_TASK STATEMENT_
Below are entries to reproduce exactly, apart from their pictures.

_RECORDS PROVIDED_

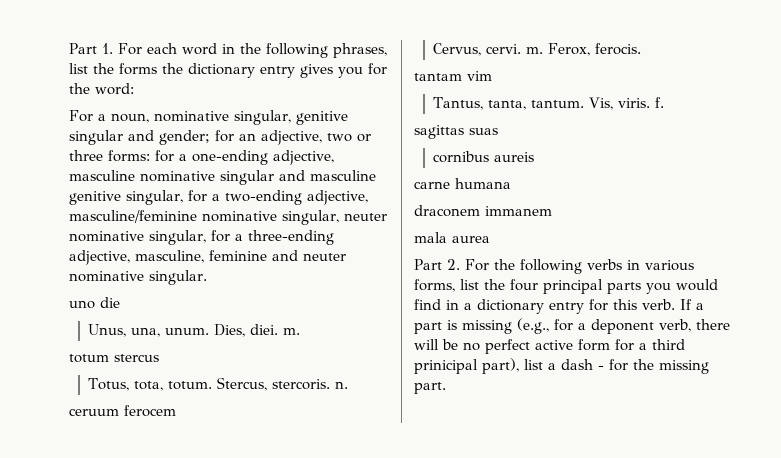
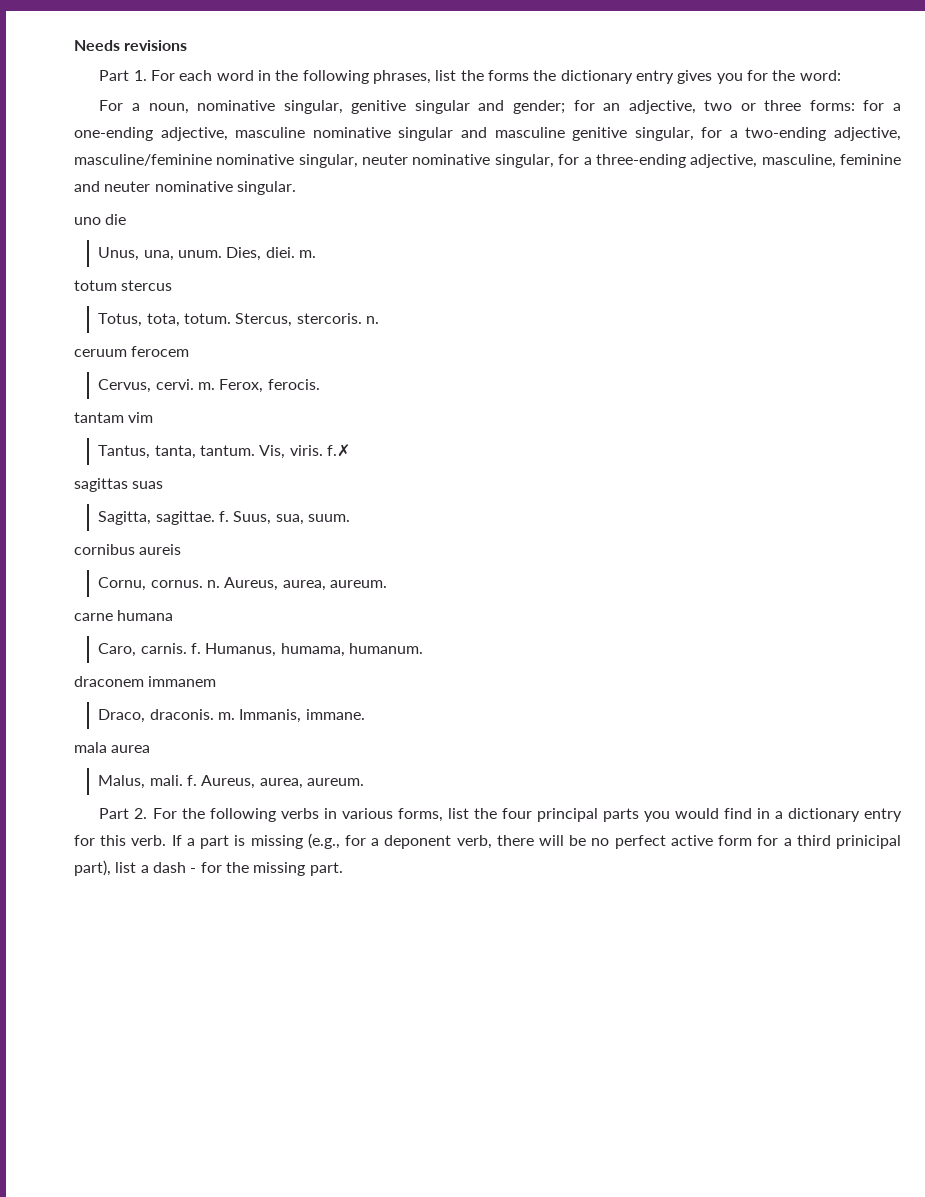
(69, 48) none -> [74,40,188,51] Needs revisions //
[655,97,665,108] f. -> [326,444,350,457] f.✗
[433,151,535,163] [414,178,511,189] [414,205,552,217] [414,232,490,243] cornibus aureis // carne humana // draconem immanem // mala aurea -> [98,511,350,525] [74,544,182,555] [98,577,387,591] [74,610,174,621] [98,643,423,657] [74,676,217,687] [98,709,365,723] [74,742,151,753] [98,775,364,789] Sagitta, sagittae. f. Suus, sua, suum. // cornibus aureis // Cornu, cornus. n. Aureus, aurea, aureum. // carne humana // Caro, carnis. f. Humanus, humama, humanum. // draconem immanem // Draco, draconis. m. Immanis, immane. // mala aurea // Malus, mali. f. Aureus, aurea, aureum.

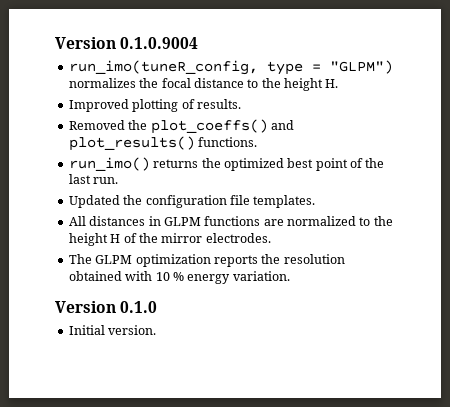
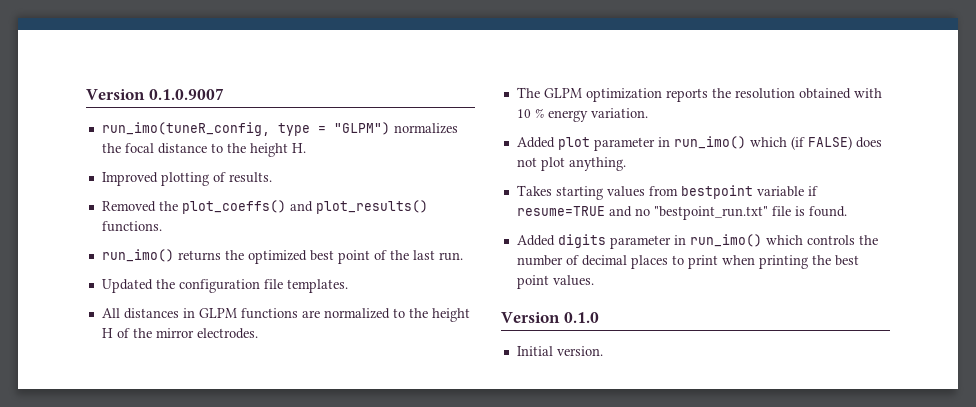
[55,37,199,49] Version 0.1.0.9004 -> [86,88,224,100] Version 0.1.0.9007
(290, 276) none -> [516,136,882,151] [516,157,626,171] [516,185,818,200] [516,206,847,220] [516,234,878,249] [516,255,859,269] [516,275,594,289] // Added plot parameter in run_imo() which (if FALSE) does not plot anything. // Takes starting values from bestpoint variable if resume=TRUE and no "bestpoint_run.txt" file is found. // Added digits parameter in run_imo() which controls the number of decimal places to print when printing the best point values.

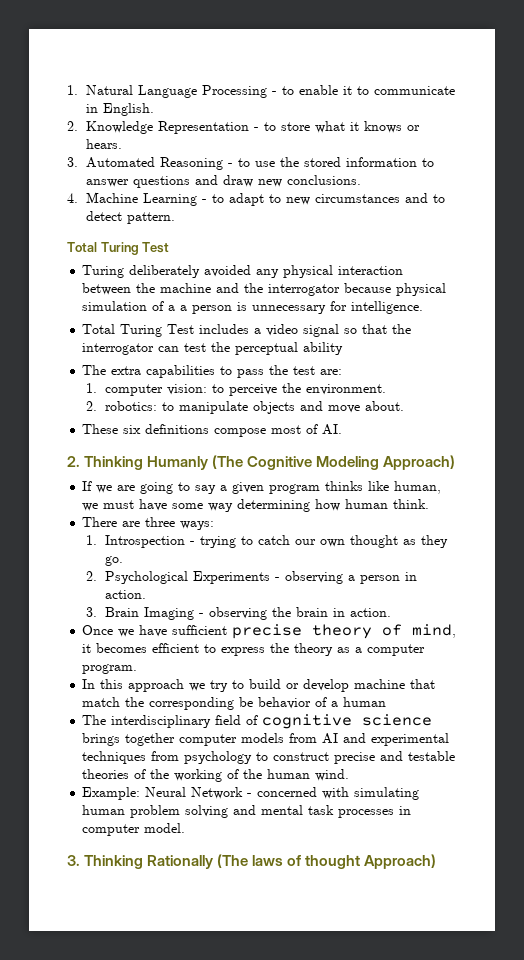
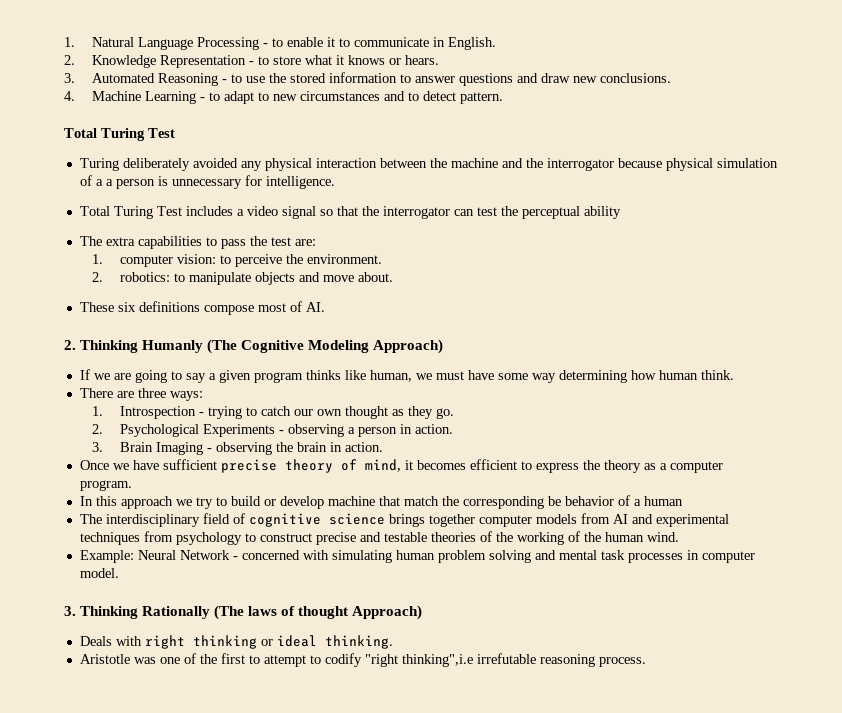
(437, 861) none -> [79,635,393,649] [79,653,646,667] // Deals with right thinking or ideal thinking. // Aristotle was one of the first to attempt to codify "right thinking",i.e irrefutable reasoning process.

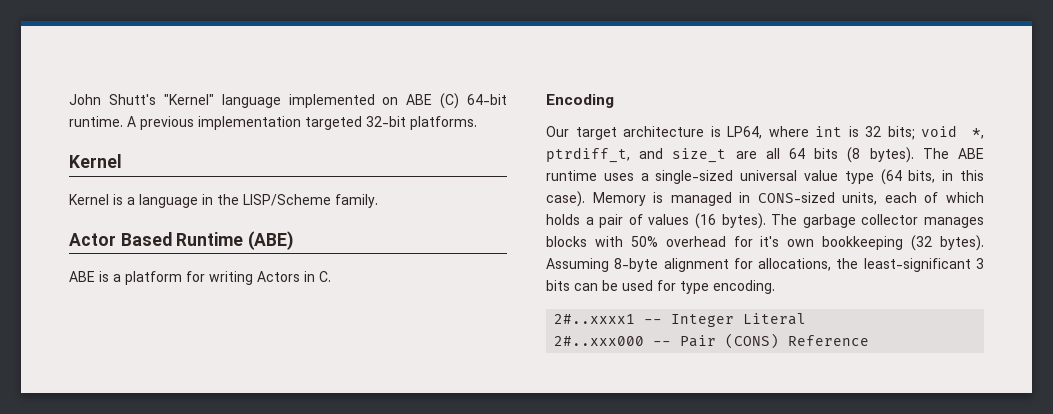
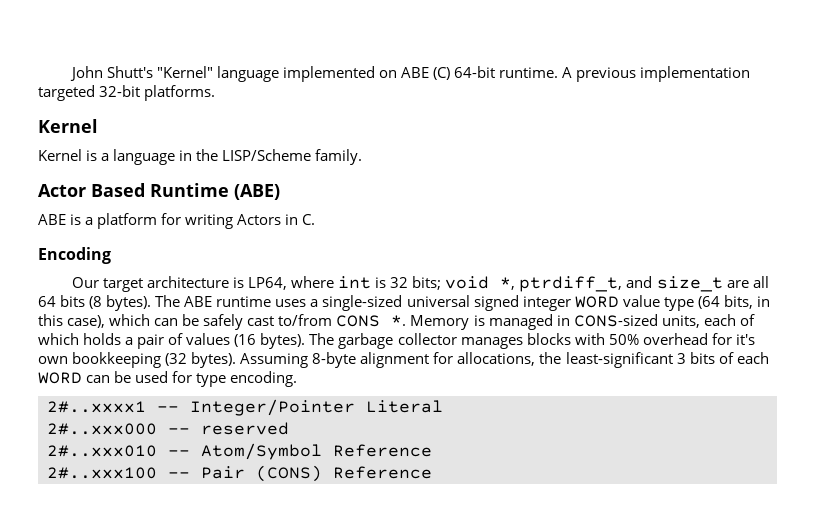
(798, 175) none -> [473,295,619,311] signed integer WORD
[546,191,585,207] case). -> [67,314,407,330] case), which can be safely cast to/from CONS *.
(570, 285) none -> [718,352,769,364] [38,372,82,384] of each WORD
[671,314,735,327] Integer -> [190,399,355,416] Integer/Pointer
(672, 343) none -> [201,422,289,435] [47,443,432,460] [47,467,190,479] reserved // 2#..xxx010 -- Atom/Symbol Reference // 2#..xxx100 --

_TASK SOLUTION_
(69, 48) none -> [74,40,188,51] Needs revisions //
[655,97,665,108] f. -> [326,444,350,457] f.✗
[433,151,535,163] [414,178,511,189] [414,205,552,217] [414,232,490,243] cornibus aureis // carne humana // draconem immanem // mala aurea -> [98,511,350,525] [74,544,182,555] [98,577,387,591] [74,610,174,621] [98,643,423,657] [74,676,217,687] [98,709,365,723] [74,742,151,753] [98,775,364,789] Sagitta, sagittae. f. Suus, sua, suum. // cornibus aureis // Cornu, cornus. n. Aureus, aurea, aureum. // carne humana // Caro, carnis. f. Humanus, humama, humanum. // draconem immanem // Draco, draconis. m. Immanis, immane. // mala aurea // Malus, mali. f. Aureus, aurea, aureum.

[55,37,199,49] Version 0.1.0.9004 -> [86,88,224,100] Version 0.1.0.9007
(290, 276) none -> [516,136,882,151] [516,157,626,171] [516,185,818,200] [516,206,847,220] [516,234,878,249] [516,255,859,269] [516,275,594,289] // Added plot parameter in run_imo() which (if FALSE) does not plot anything. // Takes starting values from bestpoint variable if resume=TRUE and no "bestpoint_run.txt" file is found. // Added digits parameter in run_imo() which controls the number of decimal places to print when printing the best point values.

(437, 861) none -> [79,635,393,649] [79,653,646,667] // Deals with right thinking or ideal thinking. // Aristotle was one of the first to attempt to codify "right thinking",i.e irrefutable reasoning process.

(798, 175) none -> [473,295,619,311] signed integer WORD
[546,191,585,207] case). -> [67,314,407,330] case), which can be safely cast to/from CONS *.
(570, 285) none -> [718,352,769,364] [38,372,82,384] of each WORD
[671,314,735,327] Integer -> [190,399,355,416] Integer/Pointer
(672, 343) none -> [201,422,289,435] [47,443,432,460] [47,467,190,479] reserved // 2#..xxx010 -- Atom/Symbol Reference // 2#..xxx100 --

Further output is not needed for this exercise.